The applicant, through his migration agent provided the Tribunal with a copy of the favourable decision provided by the Tribunal in relations to the review of the applicant’s bridging visa refusal. (Tribunal file ff.212-223). Noted within this is the statement that the applicant claims the gun was not his but it belonged to a friend. At no point in time did the applicant provide this explanation to the Tribunal pertaining to the review of his substantive visa, but rather stated that he did not have time to get the gun registered.
The existence of a restraining order and charges pending his court case indicate [Police] believed that there was a reasonable chance of a conviction based on the evidence they had at hand.
From the above evidence it appears the visa holder’s continued presence in Australia may pose a risk to the safety of an individual or individuals, specifically his ex-partner. Therefore it appears grounds for cancellation of his visa exists under subparagraph 116(1)(e)(ii) of the Act.
For these reasons, the Tribunal is satisfied that the ground for cancellation in s.116(1)(e)(ii) exists. As that ground does not require mandatory cancellation under s.116(3), the Tribunal must proceed to consider whether the visa should be cancelled.
Consideration of discretion
There are no matters specified in the Act or Regulations that must be considered in the exercise of this discretion. The Tribunal has had regard to the circumstances of this case, including matters raised by the applicant, and matters in the Department’s Procedures Advice Manual (PAM3) ‘General visa cancellation powers’.
the purpose of the visa holder’s travel and stay in Australia, whether the visa holder has a compelling need to travel to or remain in Australia
The applicant explained that he considers Australia home and that the vast majority of his life has been spent in Australia. Throughout the hearing the applicant and his parents explained that they came to Australia to make a better life.
He stated that he has a daughter who at the time of the hearing was [of specified] age. She is an Australian citizen and lives with her mother. He explained that if his visa was cancelled he would not be in a position to see her or be a part of her life and he explained that in order to be present in his daughter’s life, he has a compelling need to remain in Australia. He explained that he is estranged from her mother and has attempted to remain in contact in order to see his daughter but the mother will not assist. It has been made more difficult due to the fact he has been in detention.
The applicant provided an email from his mother which detailed the weekly video calls they make to their granddaughter and son to enable the applicant to see his daughter (Tribunal file ff. 205).
Oral evidence was provided by the applicant’s parents who confirmed they have attempted to try and see the infant but her mother has made such contact difficult.
The applicant stated that if he were to be sent to New Zealand and not permitted to remain in Australia he would lose contact with his daughter as she is so young she would not have the ability to make her own choices. Furthermore it was to put to the Tribunal that her Mother would not assist in enabling this to occur.
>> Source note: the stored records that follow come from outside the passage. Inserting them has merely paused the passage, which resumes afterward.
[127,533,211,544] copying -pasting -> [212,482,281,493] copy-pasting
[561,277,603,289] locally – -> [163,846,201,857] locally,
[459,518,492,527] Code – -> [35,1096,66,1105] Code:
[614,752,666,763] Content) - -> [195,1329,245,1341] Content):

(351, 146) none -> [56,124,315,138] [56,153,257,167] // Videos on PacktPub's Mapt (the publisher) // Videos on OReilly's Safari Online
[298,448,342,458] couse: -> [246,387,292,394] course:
The applicant put to the Tribunal that it was unreasonable to rely on the alleged circumstances based on the charges because he did not agree with the charges and whilst he accepted he was in possession of an unregistered fire arm, he disputes the other charges and they are yet to be proven.
The applicant stated he has a compelling need to remain in Australia in order to remain in contact with his daughter.
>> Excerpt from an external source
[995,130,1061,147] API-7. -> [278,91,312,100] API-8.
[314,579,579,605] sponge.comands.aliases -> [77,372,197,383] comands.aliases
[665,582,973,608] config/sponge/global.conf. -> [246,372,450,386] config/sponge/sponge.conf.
The Tribunal places a significant amount of weight on the need for the applicant to be in regular contact with his daughter especially as she is in her infancy. The Tribunal acknowledges that a visa cancellation would prevent the applicant from developing a meaningful relationship with his young daughter.
the extent of compliance with visa conditions
There is nothing before the Tribunal to indicate that the applicant has not complied with conditions on his visa which is the subject of this review.
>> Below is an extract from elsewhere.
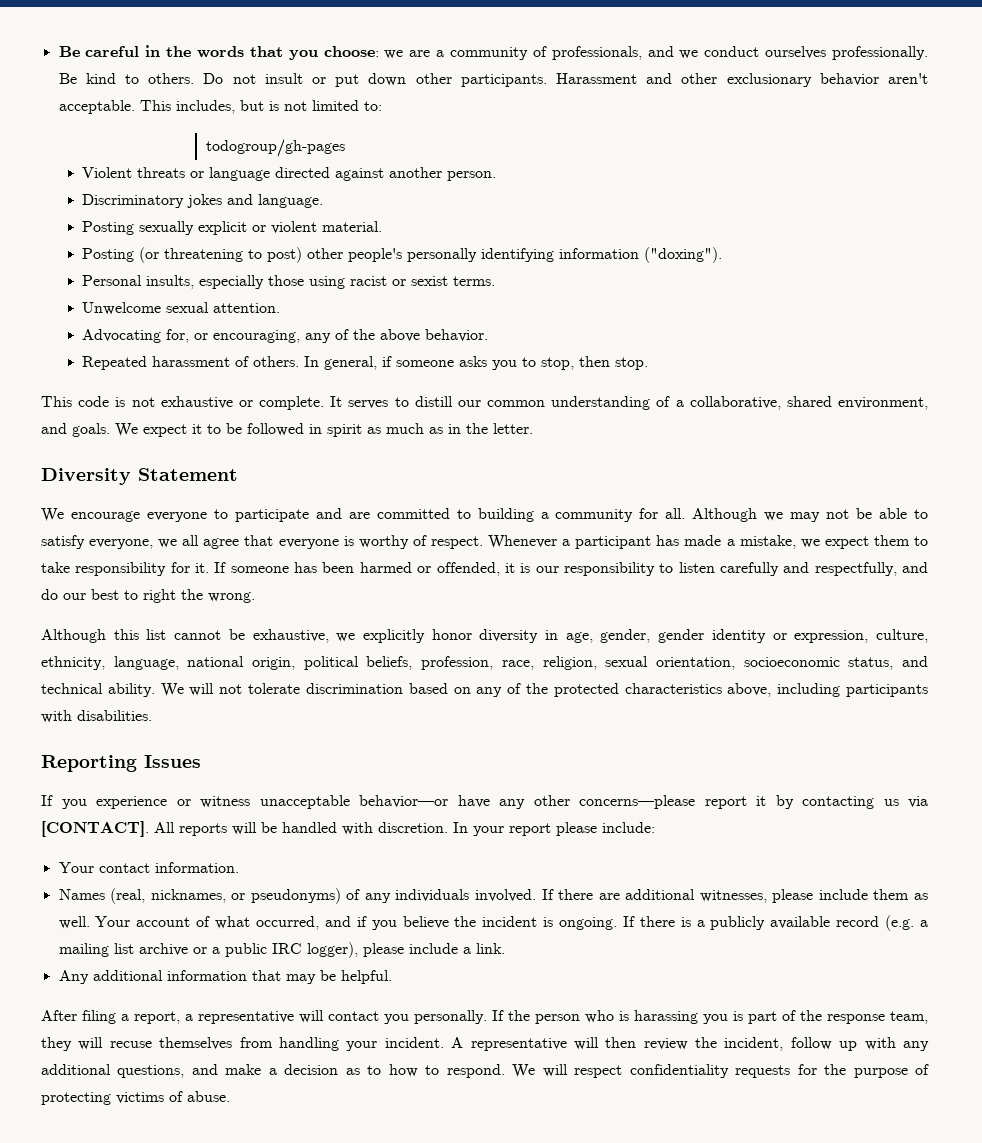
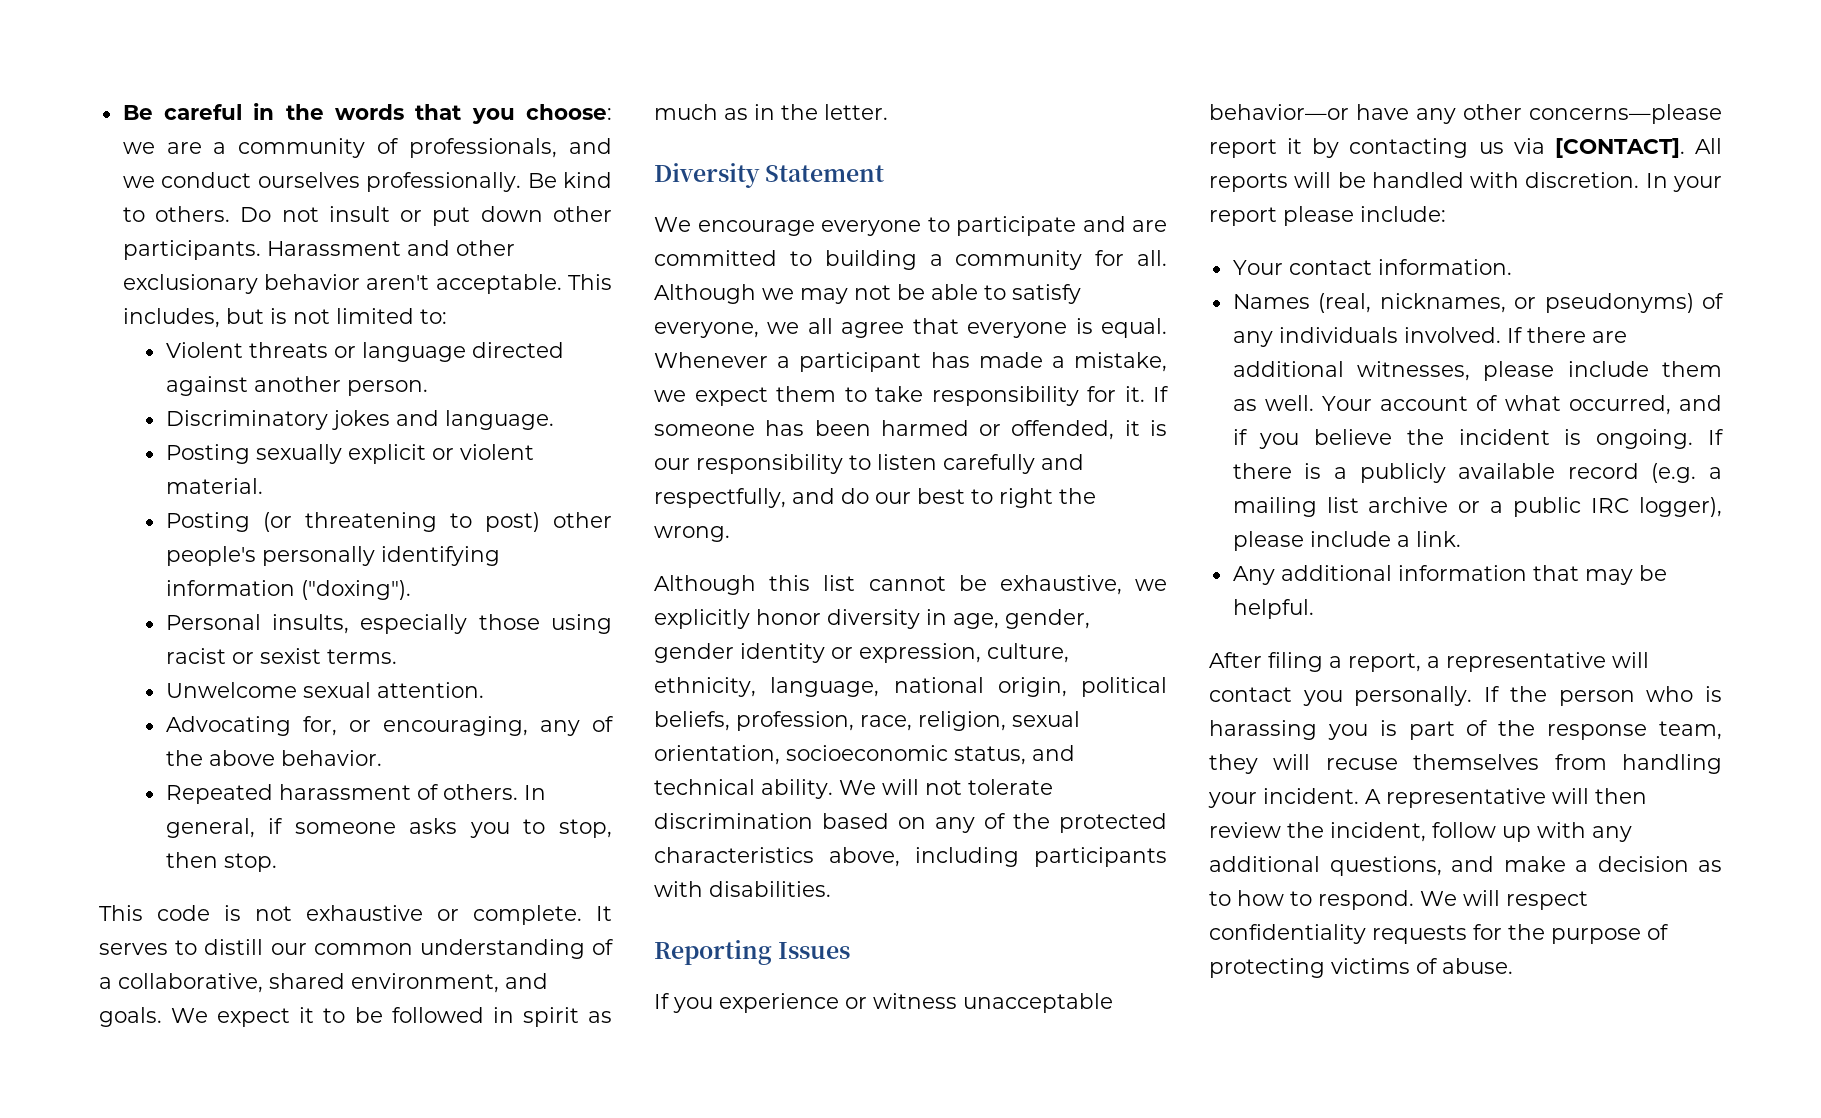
[205,139,345,157] // todogroup/gh-pages -> (447, 316) none
[358,535,483,549] worthy of respect. -> [1101,318,1167,338] equal.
degree of hardship that may be caused (financial, psychological, emotional or other hardship)
If the visa is cancelled the applicant has stated that he will face significant hardship on numerous levels. He explained that he will be separated from his newborn daughter and be prevented from establishing a relationship with her. The applicant’s child resides with her Mother and to date the mother has provided limited access to the applicant’s own parents to visit their grandchild. He stated that his former partner has refused to take the child to the detention centre for visits. He stated that if the visa is cancelled she will not assist in enabling him to develop a relationship with the child and will use his location as an excuse.
He stated that if he must return to New Zealand he has no close family or friends and that whilst he confirmed his brother is in New Zealand he stated that he has little contact with him. He explained that if he needed to, he could live with his brother temporarily however he claims to speak to his brother once every three months and they are not close. He explained that beside one visit to sort out a property issue for his family he has not gone back because everything he has and needed is in Australia. The applicant explained that his immediate family live in Australia. He stated that his parents are still in Australia and his [other specified relatives] remain in Australia.
He stated he has no home and no assets in New Zealand. He put to the Tribunal that he does not have a bank account in New Zealand and he considers Australia home. He claims he owns assets in Australia. He has a motorcycle, a car and an investment home in Australia. He has owned his home for four years. He owns it with his parents.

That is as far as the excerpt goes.